The physical interaction of vFLIP and the regulatory component of IKK kinase, IKK gamma, is essential for persistent activation and has been extensively studied; however, how the kinase subunits are mechanically active remains to be determined.

In a recent Journal of Biological Chemistry article, Claire Baggris, Swathi L. Senthil Kumar and collaborators from the Institute of Structural Molecular Biology in London report that vFLIP alone is sufficient to activate the IKK kinase complex. The researchers used a combination of cell-based assays and biophysical and structural biology techniques.

The authors also found weakly stabilized and high molecular weight vFLIP-IKKγ assemblies relevant to the activation process.

Ultimately, this new study determined that vFLIP-induced NF-κB activation relies on structurally specific vFLIP–IKKγ multimers that are essential for activating kinase subunits through autophosphorylation.

The proof is in the linker

Iron acts as an electron carrier and cofactor in many proteins; this makes it an essential nutrient for living organisms, including pathogenic bacteria such as Staphylococcus aureus, responsible for fatal nosocomial infections.

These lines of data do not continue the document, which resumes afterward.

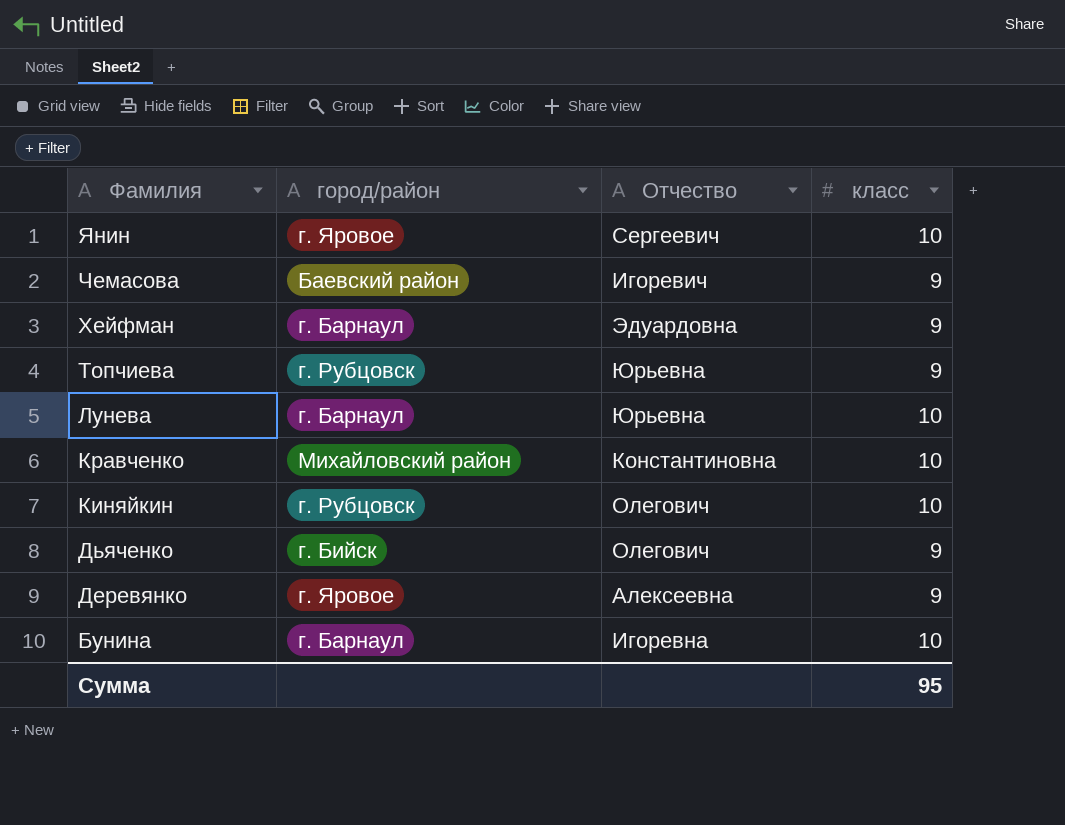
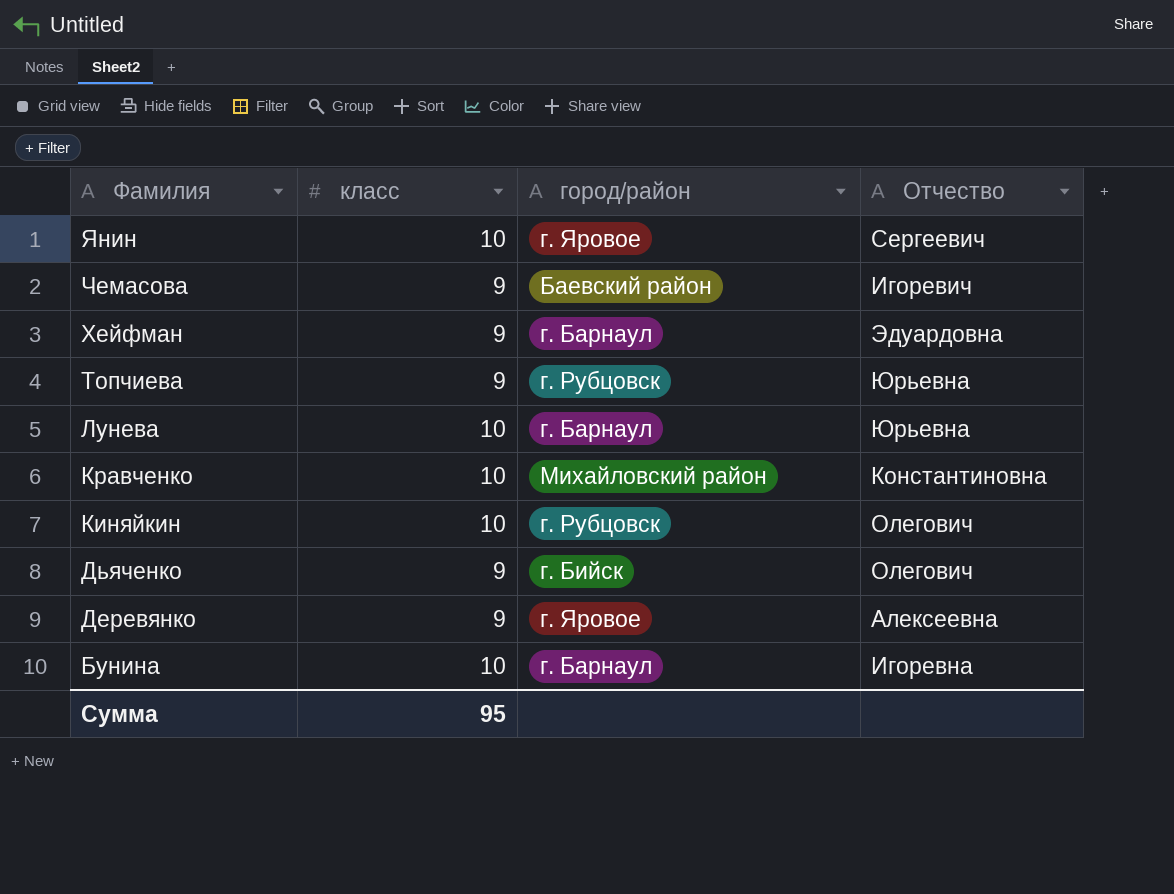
column класс | position: 4 -> 2

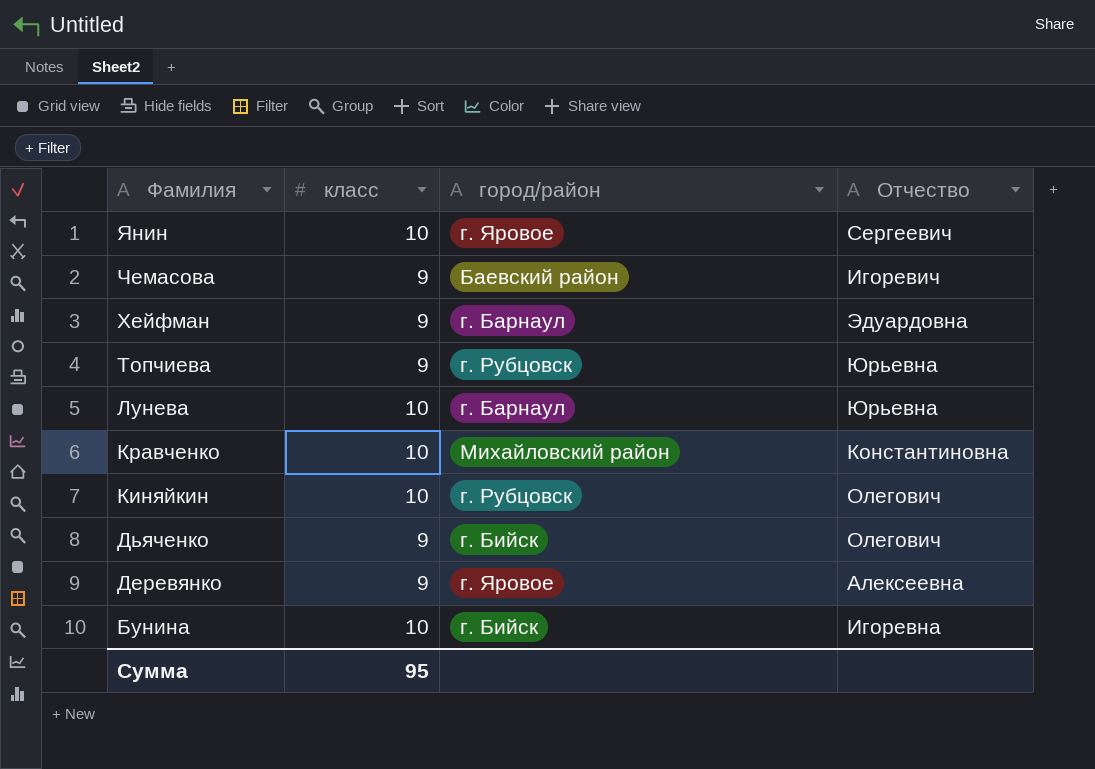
Бунина | город/район: г. Барнаул -> г. Бийск

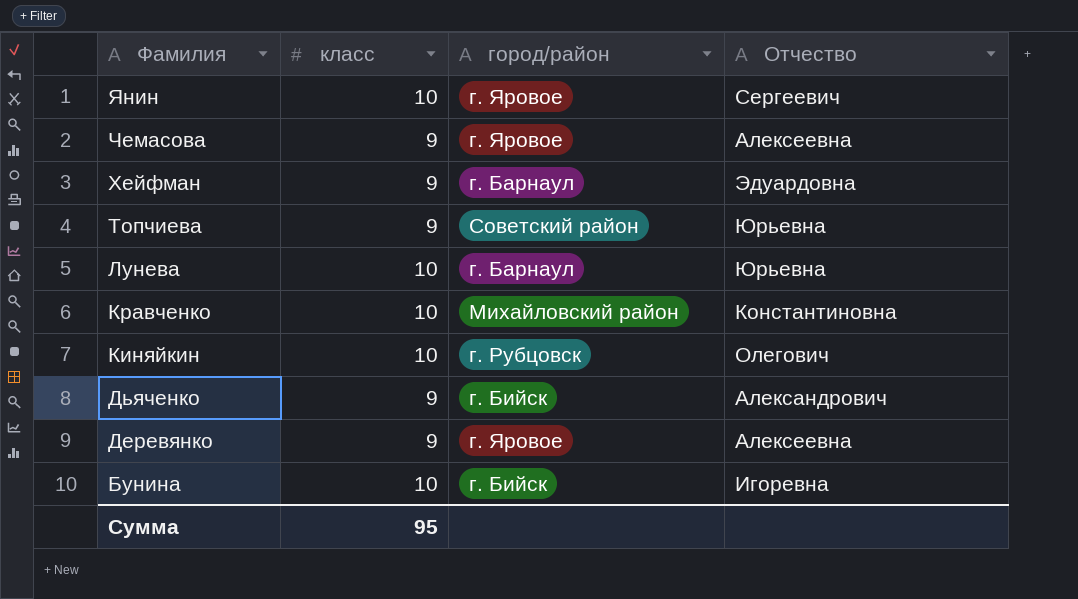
Чемасова | город/район: Баевский район -> г. Яровое
Чемасова | Отчество: Игоревич -> Алексеевна
Топчиева | город/район: г. Рубцовск -> Советский район
Дьяченко | Отчество: Олегович -> Александрович

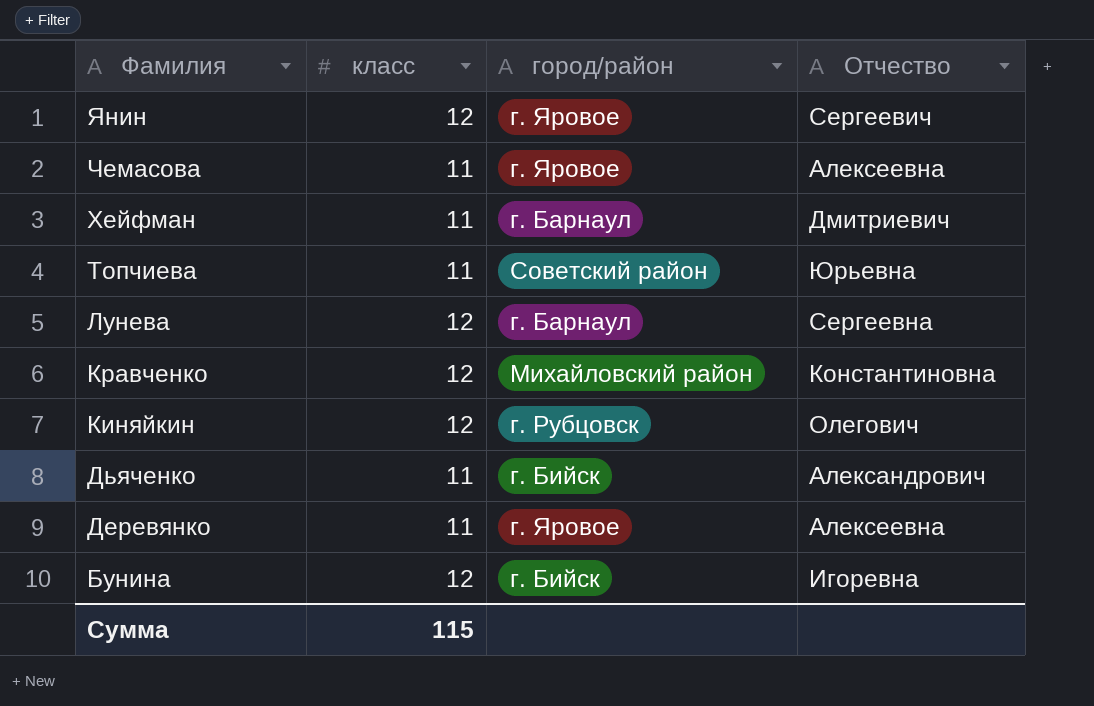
Янин | класс: 10 -> 12
Чемасова | класс: 9 -> 11
Хейфман | класс: 9 -> 11
Хейфман | Отчество: Эдуардовна -> Дмитриевич
Топчиева | класс: 9 -> 11
Лунева | класс: 10 -> 12
Лунева | Отчество: Юрьевна -> Сергеевна
Кравченко | класс: 10 -> 12
Киняйкин | класс: 10 -> 12
Дьяченко | класс: 9 -> 11
Деревянко | класс: 9 -> 11
Бунина | класс: 10 -> 12
Сумма | класс: 95 -> 115

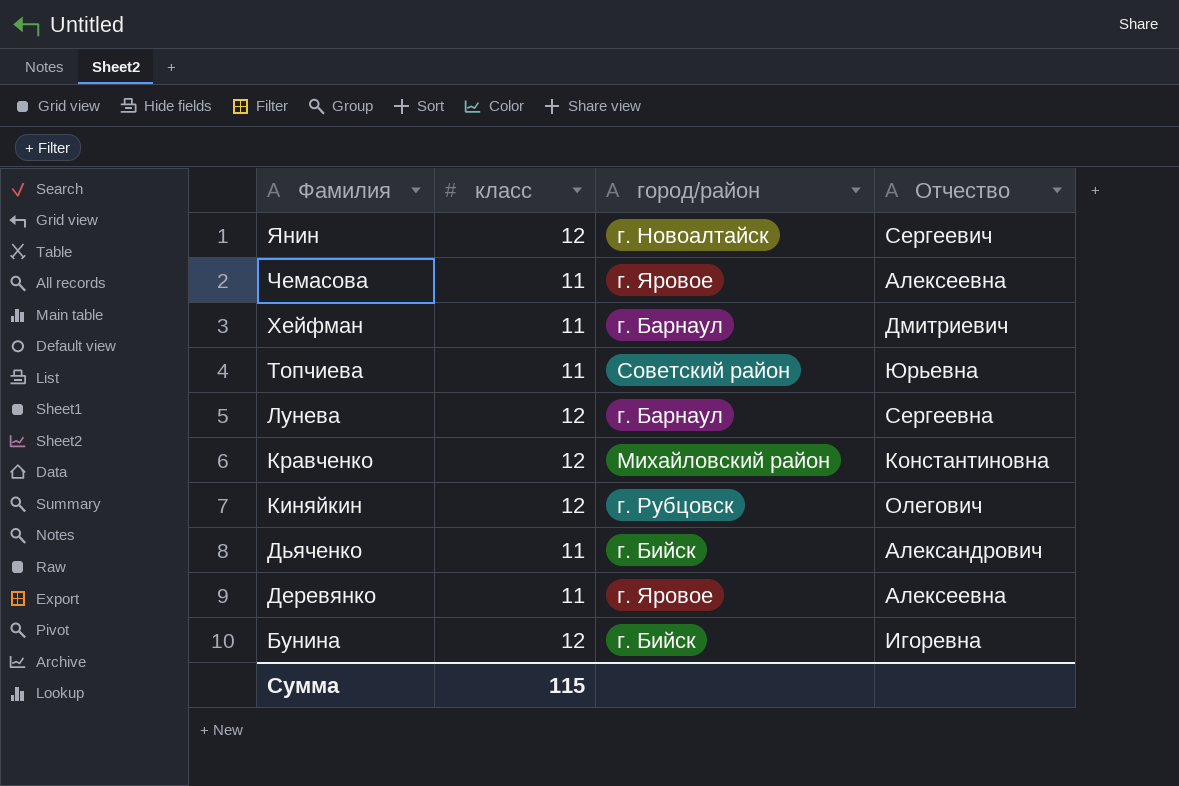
Янин | город/район: г. Яровое -> г. Новоалтайск

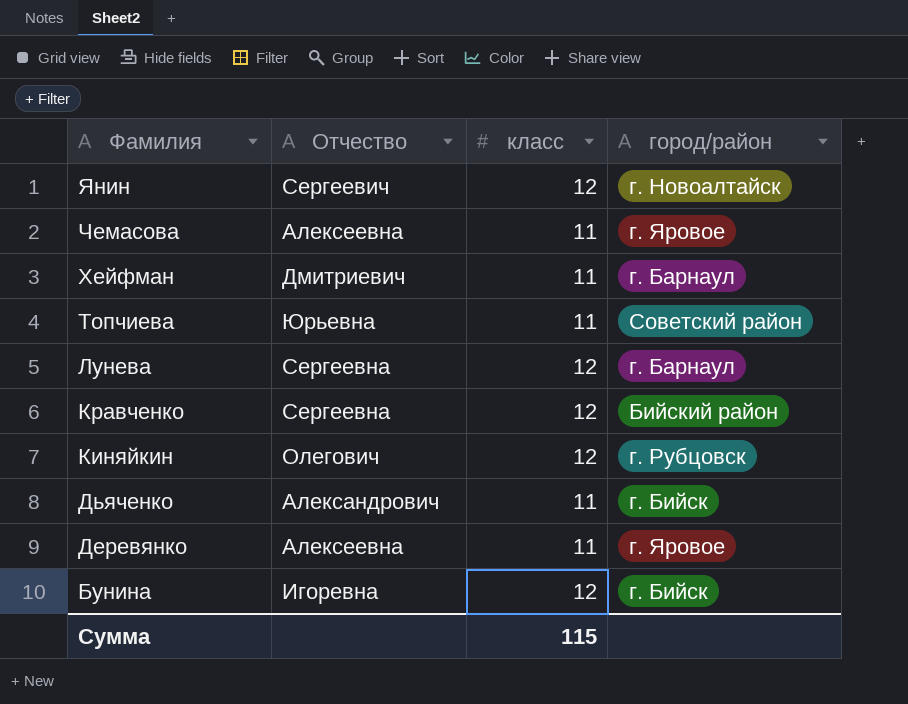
column Отчество | position: 4 -> 2
Кравченко | Отчество: Константиновна -> Сергеевна
Кравченко | город/район: Михайловский район -> Бийский район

The iron-regulated surface determinant system is a family of proteins that sequesters iron from the host to support bacterial growth and is therefore a potential therapeutic target. The IsdH surface protein consists of three iron-like transporter domains, or NEATs, linked by linkers, and is responsible for hemoglobin uptake.

In a recent Journal of Biological Chemistry articleSandra Valenciano-Bellido and her colleagues at the University of Tokyo characterized the binding region between the NEAT2 and NEAT3 domains using several biophysical techniques to better understand the role it plays in heme extraction.

The researchers showed that the binding region contributes to the stability of the bound protein and this, in turn, influences the flexibility and orientation of the NEAT3 domain in its interaction with hemoglobin.

The authors suggest that this model explains how the binding region facilitates the positioning of NEAT3 to sequester heme, and they argue that the study adds to researchers’ understanding of the mechanism of heme extraction from human hemoglobin. by IsdH.